20.5.11

why i've joined the dark side

I had a different reason for writing this when I started. I had a long intro that I scrapped and listed several details that I decided to delete. As I initially rounded the last lap bringing me home to my first intended conclusion, I learned something more about myself and was hit with a realization that is much more profound to me.

I have many reasons for now supporting the build-up. The first being that I learned nothing from some of the people who opposed it. My questions were not answered and I did not know what they were fighting for. Not the best way to get people to understand and agree with your cause. And then the real change started after I was also left with an extreme distaste for the way some of those opinions were expressed in how they mocked and tried to censor those who did not believe what they did. What started out as "the little people" standing against the majority turned into those same little people bullying those who did not agree, all the while complaining about how they feel bullied when they were challenged to answer questions that, again, they could not answer.

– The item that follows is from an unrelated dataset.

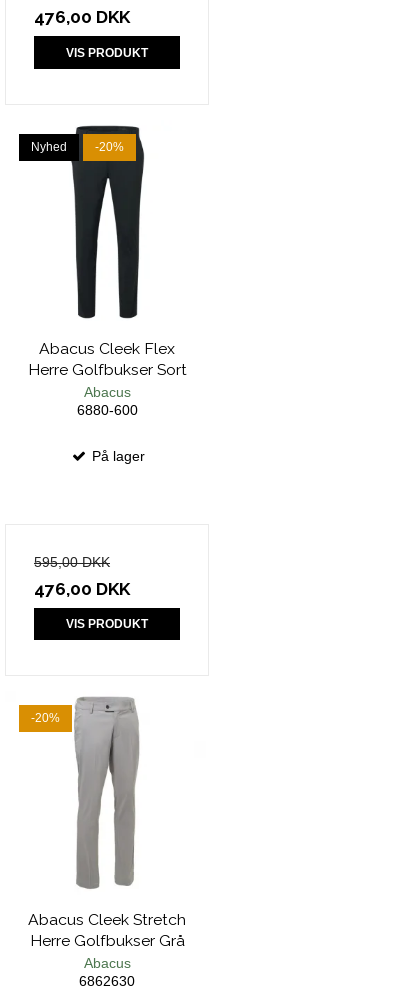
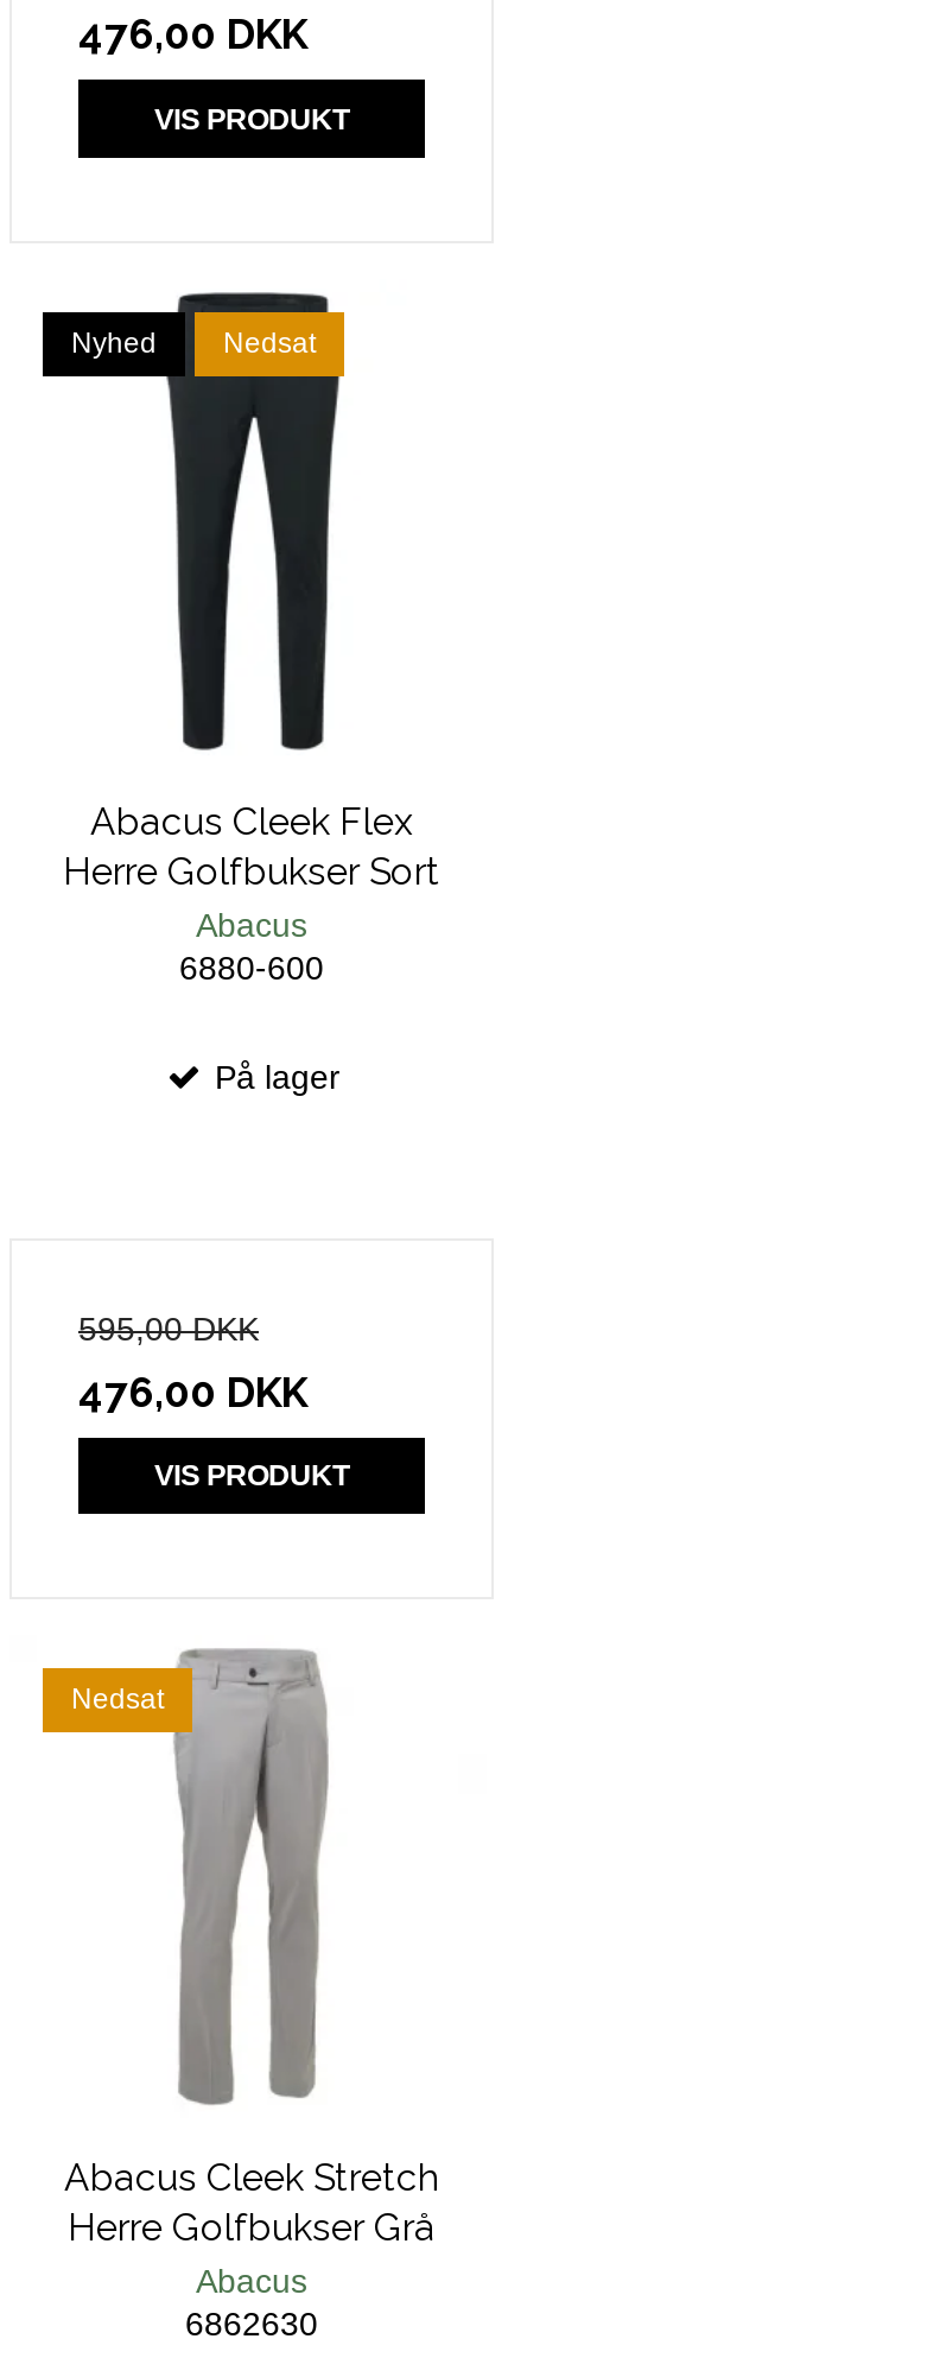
[95,140,124,154] -20% -> [223,326,316,359] Nedsat
[31,711,60,725] -20% -> [71,1682,164,1715] Nedsat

But those were ultimately not the main reason I found that I could not, in good conscience, support the most vocal groups that have rallied against the build-up. As the war raged against those who once occupied us, those who still occupy us and those who threaten to occupy us more, I looked at myself and saw a product of all those horrible occupations that have been painted as villains. And it was the first time in 31 years of calling this island "home" that I felt the most unwanted and undeserving of an island that has meant so much to me.

Once upon a time, the race wars had escaped me. While people spoke of how one group or another became the victim of another group simply because of the color of their skin, I wondered why I had never experienced it.

And now I have. Worse, I've never felt more scrutinized and judged because of the color of my skin than I have in my own home. The worst racism I've felt has been from the people who I once thought were of the same race as I. Never, in my travels abroad, have I felt that level of alienation. Never has a person from a different place asked me to qualify my race or ethnicity.

I don't like to qualify my ethnicity. Or my nationality. Or even my gender, for that matter. I see myself, primarily, as a combination of all the experiences I've had and all the lessons I've learned from them, things that are a lot more personal to me, outside of things I have no control over. I did not choose to be a woman. I did not choose my nationality or my ethnicity. I, now, have a little more control over my language but I did not have control over it as I learned to speak.

But of all the things I had no control over, my generation has had much more of an effect on who I am. It's the way the world is around me, during my lifetime, that has dictated much more of my personality than just my ethnicity, just my nationality, just my gender. My culture exists now. I do not live the lives my parents did just as their lives was not the same as that of their parents. Throughout many years, with every occupation, the island's culture has changed. And I'm okay with that. I'm okay with my culture, now. I'm okay with speaking English. And I love that I am a combination of many different ethnic groups, that I am a product of what happens when people don't define themselves exclusively by their ethnicity.

What I'm not okay with is having to answer to other people based on my ethnicity. I'm not okay with being told I should register as being a part of one ethic group as though that's the only part of me deserving of my upbringing on Guam. I'm not okay with having any part of my ethnicity attacked. And again, I'm not okay with feeling like an outsider in my own home for the first time in my life.

Once upon a time I wanted nothing more than to leave an island for a much more anonymous area, where I did not have to live under the watchful eyes or expectation of others. My husband changed that about me. My husband made me see how much I loved my home and how much I cherished being raised here, making me want to raise my children here even more.

I've since changed again, as has my husband. Now that we have children, with just as white of a name and white skin who, if they were judged only by appearance, would not seem to be Chamorro, I want them to grow where they are accepted. I don't want them to live in a place where they'd be victimized by their own people. I don't want them to wonder what it means to be called a "fucking haole".

I know many people will read this and say I've misinterpreted their actions and their cause. I know many will think I've skewed the issue and turned it into something that has little to do with their intentions. I ask that those people really look at their actions and their causes and realize that I'm not the only person who feels this way. I ask that they consider how their actions can be misinterpreted and find another way to promote a cause that does not alienate others. I ask that we all take responsibility for our own actions and understand that we are the ones responsible for the way others see us and if we do not like how we are seen, the power is in our hands to change how people see us.

I had hoped so much to raise my family on this island. With the prospect of relocating to another place in the next ten years, I think about friends I'd miss dearly and how my sons would adapt to such a huge change, if they'd like it at all. I wonder what we'd do if we got out there and my kids decided it was too much for them to deal with and how we'd, then, adapt to coming back home. I wish these were not things I had to consider. There are many reasons people relocate from Guam, chief among them opportunity and affordability in a market that more closely coincides with the cost of living. None of these were enough to make me want to leave. It's heartbreaking to have to face the real reason I want to leave: My white skin is not welcome, here. And no person of any ethnicity should be made to feel unwelcome in their own home.

So why did I join the dark side? Simply put: Because they've been better to me.